Managing Caregiver Stress Part Two


caregivers,eldercareIf you're like me, your eldercare experience is continually focused on taking the best possible care of other people.  I typically nurture my loved ones far better than myself.  During moments of lucidity, when I realize stress is taking a toll on my mind and body, I know it's time to attend to my own self-care.  Here are some of my favorite self-help tips for caregivers:

  • Sleep
  • Eat
  • Journal

Sleep: The Elusive Antidote

Increasing sleep can dramatically improve our sense of well-being.  It is one of the single most important factors in decreasing stress, boosting our immune systems and enhancing our moods.  Some people claim to do fine on 5 or 6 hours a night, but I find this isn't enough to feel my best.  How many hours a night are you sleeping right now?  How many hours of sleep do you require to feel good?  I encourage you to make your sleep a priority and find creative ways to boost your hours so your body can truly rejuvenate.

Nourish Your Body

Nourishing ourselves from the inside out with healthy, supportive food is one of the easiest, most overlooked keys to feeling our best.  Obviously we eat something every day, but what?  When I'm stressed and tired, I crave refined carbohydrates, sweets and fats.  Anything that comes wrapped in a convenient package and doesn't require any processing is a time saver, but has the unwanted effect of filling me with empty calories.

Even if you are careful about eating healthy foods, you may have adopted my unfortunate tendency to skip meals in an effort to save time and push through lengthy to-do lists.  Please make a point of feeding yourself at least as well (and as regularly) as the people you are taking care of.  You will reap the rewards of greater health and improved energy that all caregivers need.

Write Your Stress Away

I count on journaling as a way to release stress at the end of long days.  The only requirement is to give yourself permission to write with complete honesty.  While much of your writing may be about the challenges of eldercare, it feels good to include three things that you are grateful for every day.

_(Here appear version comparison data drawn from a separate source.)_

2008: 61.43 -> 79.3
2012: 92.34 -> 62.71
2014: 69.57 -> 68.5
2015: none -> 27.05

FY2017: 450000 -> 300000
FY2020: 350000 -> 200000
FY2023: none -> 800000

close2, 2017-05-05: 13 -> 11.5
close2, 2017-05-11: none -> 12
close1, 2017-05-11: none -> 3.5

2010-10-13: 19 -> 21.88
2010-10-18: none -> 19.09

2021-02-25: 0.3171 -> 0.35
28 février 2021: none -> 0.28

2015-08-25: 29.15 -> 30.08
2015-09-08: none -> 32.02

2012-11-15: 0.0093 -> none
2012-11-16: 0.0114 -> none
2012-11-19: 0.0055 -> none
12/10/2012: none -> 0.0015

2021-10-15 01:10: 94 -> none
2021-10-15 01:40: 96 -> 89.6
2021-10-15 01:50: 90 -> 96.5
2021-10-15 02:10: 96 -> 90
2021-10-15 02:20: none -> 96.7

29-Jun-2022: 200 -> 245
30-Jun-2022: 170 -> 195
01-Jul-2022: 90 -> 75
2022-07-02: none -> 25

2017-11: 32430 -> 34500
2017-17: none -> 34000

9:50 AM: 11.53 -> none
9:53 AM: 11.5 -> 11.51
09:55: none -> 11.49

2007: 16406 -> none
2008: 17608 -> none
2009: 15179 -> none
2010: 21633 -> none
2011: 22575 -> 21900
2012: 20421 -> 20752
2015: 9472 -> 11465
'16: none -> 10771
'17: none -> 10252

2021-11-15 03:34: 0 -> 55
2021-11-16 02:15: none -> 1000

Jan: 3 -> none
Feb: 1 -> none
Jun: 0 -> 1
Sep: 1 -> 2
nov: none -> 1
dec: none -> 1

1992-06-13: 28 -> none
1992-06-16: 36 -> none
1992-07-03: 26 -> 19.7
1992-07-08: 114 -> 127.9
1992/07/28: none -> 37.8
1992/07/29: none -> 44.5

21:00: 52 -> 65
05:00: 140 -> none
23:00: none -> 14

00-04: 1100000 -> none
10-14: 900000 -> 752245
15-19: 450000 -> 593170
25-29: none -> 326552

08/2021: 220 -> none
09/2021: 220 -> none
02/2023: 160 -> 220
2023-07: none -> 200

Please share your valuable ideas with our eldercare community through a comment on this blog!


4 Responses

  1. I care for my disabled 76 yr old father who has lost his leg due to diabetes and has dementia. I often get overwhelmed. He just got out of the hospital and now I have to give him IV meds (well the nurse starts it and I take it off and flush it)
  2. I can well understand your feeling of overwhelm. Helping to manage your father's diabetes and dementia is quite a challenging situation. Thank you for finding EldercareABC and reaching out. I invite you to join our forums and "Ask an Expert" on to help you find additional resources in your journey. Warmly, Christy
  3. I found making time for hobbies and friends were the most refreshing, reenergizing things for me. I could take my frustrations out on weeds, find time for prayer and meditation, and just venjoy the weather out in my garden. My friends listened while I vented and made me laugh. These were lifesavers for me.
    • admin
      I heartily agree. I think they are great for the elderly as well. Both my parents continue to pursue their hobbies in their 90's and 80's. They give me hope!